[v2] btrfs: Enhance btrfs chunk allocation algorithm to reduce ENOSPC caused by unbalanced data/metadata allocation.
diff mbox

Message ID 1418894805-3439-1-git-send-email-quwenruo@cn.fujitsu.com
State New, archived
Headers show

Commit Message

Qu Wenruo Dec. 18, 2014, 9:26 a.m. UTC
When btrfs allocate a chunk, it will try to alloc up to 1G for data and
256M for metadata, or 10% of all the writeable space if there is enough
space for the stripe on device.

However, when we run out of space, this allocation may cause unbalanced
chunk allocation.
For example, there are only 1G unallocated space, and request for
allocate DATA chunk is sent, and all the space will be allocated as data
chunk, making later metadata chunk alloc request unable to handle, which
will cause ENOSPC.
This is the one of the common complains from end users about why ENOSPC
happens but there is still available space.

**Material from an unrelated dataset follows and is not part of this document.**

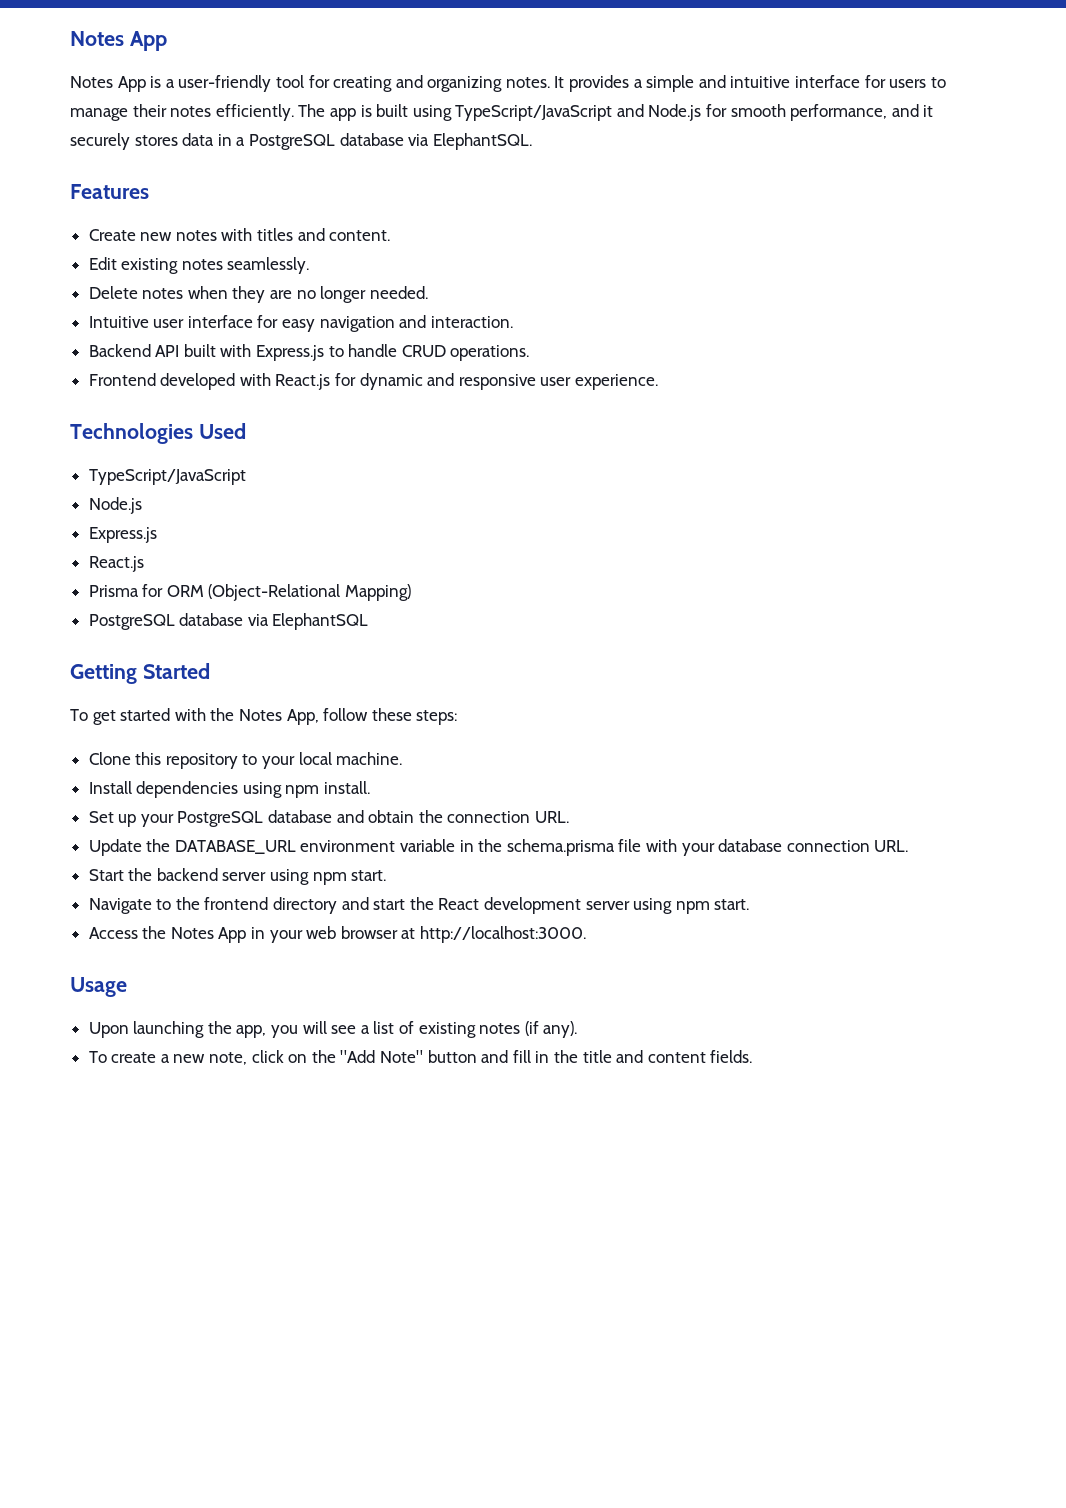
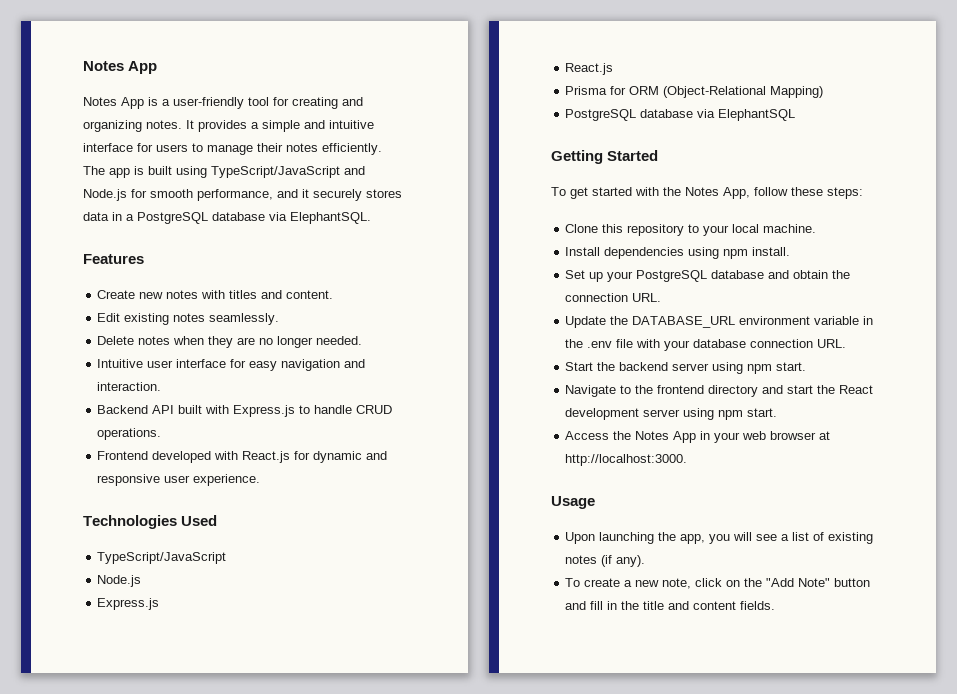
- Update the DATABASE_URL environment variable in the schema.prisma file with your database connection URL.
+ Update the DATABASE_URL environment variable in the .env file with your database connection URL.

This patch will try not to alloc chunk which is more than half of the
unallocated space, making the last space more balanced at a small cost
of more fragmented chunk at the last 1G.

Some easy example:
Preallocate 17.5G on a 20G empty btrfs fs:
[Before]
 # btrfs fi show /mnt/test
Label: none  uuid: da8741b1-5d47-4245-9e94-bfccea34e91e
	Total devices 1 FS bytes used 17.50GiB
	devid    1 size 20.00GiB used 20.00GiB path /dev/sdb
All space is allocated. No space later metadata space.

[After]
 # btrfs fi show /mnt/test
Label: none  uuid: e6935aeb-a232-4140-84f9-80aab1f23d56
	Total devices 1 FS bytes used 17.50GiB
	devid    1 size 20.00GiB used 19.77GiB path /dev/sdb
About 230M is still available for later metadata allocation.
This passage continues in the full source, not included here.